Voir courrier interfédéral
• On peut aussi pointer l’indigence du budget consacré aux PTCE : un appel à projets devait être concrétisé en 2015, pour un budget réduit par rapport à l’avant-loi (2013) ; il est repoussé quant à sa réponse en 2016 !
• Si le service civique s’élargit aux plus de 25 ans, devenant ainsi « l’engagement de service civique et le volontariat associatif » (article 64), il semble qu’aucun moyen ne soit dégagé pour mettre en place ce volontariat associatif des plus de 25 ans.
La structuration
Soyons attentifs maintenant aux aspects structurants de cette loi.
Nous regarderons plus particulièrement la question des politiques publiques de l’ESS. Elles font l’objet de l’article 4 consacré au CSESS, conseil supérieur de l’économie sociale et solidaire, et des articles 7 et 8 sur les politiques territoriales de l’économie sociale et solidaire, à travers stratégie régionale et conférences régionales.
Sur le CSESS, cette instance de dialogue entre les acteurs et les Pouvoirs publics, sa mise en place récente en remplacement du CSESS de l’avant-loi explique que les productions qu’on attend d’elle ne soient pas prêtes. Nous sommes cependant en attente notamment du « guide des bonnes pratiques » prévu à l’article 3 de la loi. Il doit être un outil privilégié pour une démarche de progrès des organisations et des entreprises.
Concernant les politiques territoriales, alors même que seulement cinq conférences régionales de l’ESS s’étaient tenues, il a fallu batailler pour empêcher que la loi ESS commence à être « détricotée ». Le Sénat a voulu, à l’occasion de l’examen de la loi NOTRe (nouvelle organisation territoriale de la république) supprimer l’article 7 créant les stratégies régionales de l’ESS. Il n’a pas réussi – voir article 2 loi NOTRe.
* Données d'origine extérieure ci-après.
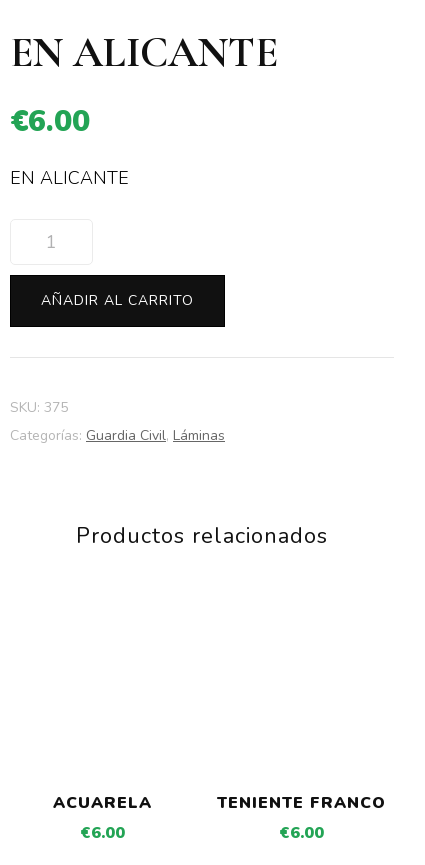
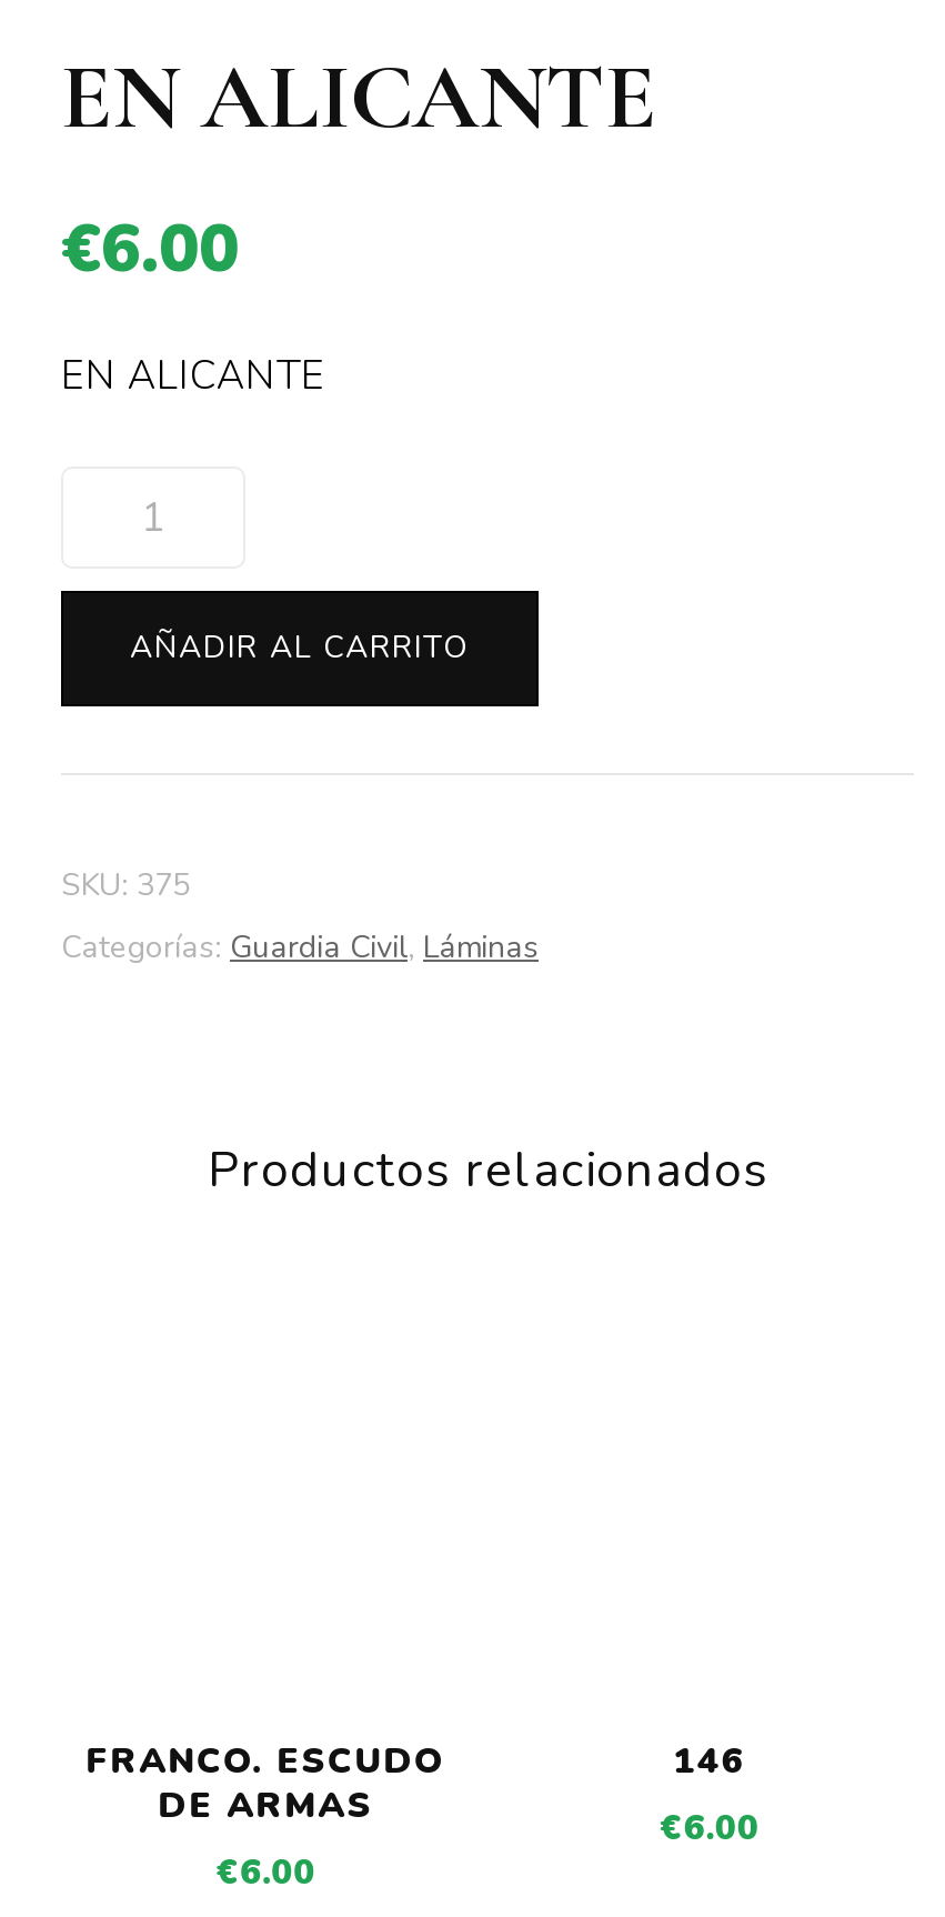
[53,792,152,814] ACUARELA -> [86,1737,446,1831] FRANCO. ESCUDO | DE ARMAS
[217,792,386,814] TENIENTE FRANCO -> [672,1737,746,1786] 146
Il n’a pas réussi, mais les stratégies régionales de l’ESS sont toujours menacées.
Afin d’assurer une cohérence respectant tant l’esprit de la loi que les systèmes institutionnels et la mise en application dans les 6 ans, durée du mandat régional, nous faisons la proposition d’articulation suivante :
- la stratégie régionale de l’ESS est pluriannuelle, à savoir 6 ans, durée du mandat de la Région à l’instar du SRDEII ;
- la 1ère conférence régionale du mandat la valide ;
- dans la foulée, comme le dit l’article 2 de la loi NOTRe, le SRDEII « définit les orientations en matière de développement de l’économie sociale et solidaire, en s’appuyant notamment sur les propositions formulées au cours des conférences régionales de l’économie sociale et solidaire » ;
- tous les 2 ans, la Conférence régionale fait le point et permet l’ajustement de la SRESS ; dont le SRDEII peut tenir compte à travers notamment les conventions passées entre la Région et les Collectivités territoriales ou EPCI.
Voir article « politiques publiques de l’ESS »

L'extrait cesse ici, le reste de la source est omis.